Thanks for the reply. That's pretty much what I've done. I just got stumped on a prep question that had 20 host bits. I was trying to figure out that quickest way to calc a number like that one. I'd thought of memorizing the powers of 2 to 2^24, but that got ugly pretty quick. Even up to 65536 My head still hurts from trying :-)

Hi Dale

I memorised that 2^10 = 1024 and 2 ^ 15 is 32768.

Working out 2 ^ (1-10) is pretty easy in your head.For a question where I had to work out 2^20, I would just start at 32768 and with a pen and paper just double this number, then double the result five times until I got the answer I required.

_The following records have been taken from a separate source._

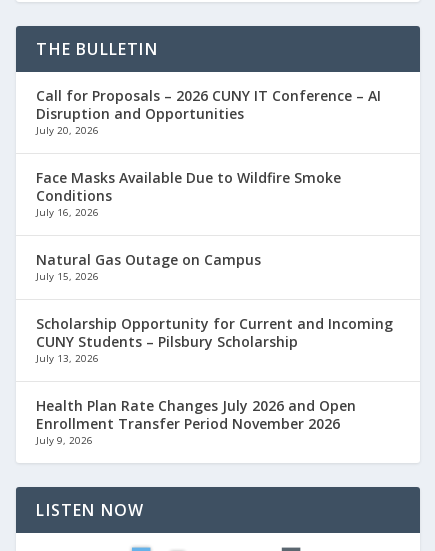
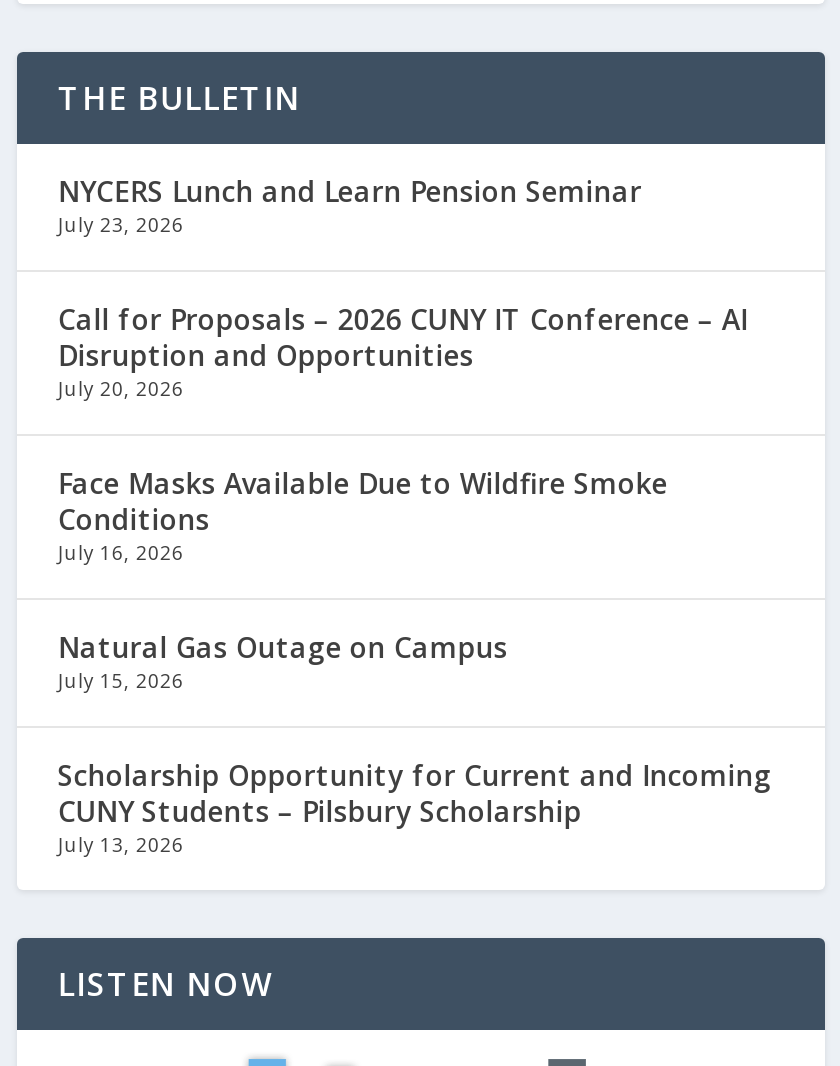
+ NYCERS Lunch and Learn Pension Seminar
+ July 23, 2026

moved down: Call for Proposals – 2026 CUNY IT Conference – AI | Disruption and Opportunities | July 20, 2026 | ... | CUNY Students – Pilsbury Scholarship | July 13, 2026

- Health Plan Rate Changes July 2026 and Open
- Enrollment Transfer Period November 2026
- July 9, 2026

If the figure had of been between 10 and 15 I would have started at 1024.

I found it easy to remember this two figures and this method served and continues to serve me well.

Best Regards,


CSCO10892433 Mon, 03/10/2008 - 07:19

Hi, dale

Try the following way:








Dose it make things better?



swmorris Mon, 03/10/2008 - 08:13

It might be easier just to rough-it the other way...

You mentioned that you had a hard time with 20 bits of hosts...

Well, if you know that 2^24 is roughly 16.7 million... If you have 20 host bits, you have 4 network bits. Why not just divide 16.7 million by 16? If you need to be more precise than 1 million'ish hosts then you may need to look at something else, but I don't think the goal is memorization of binary stuff.

Just my two cents.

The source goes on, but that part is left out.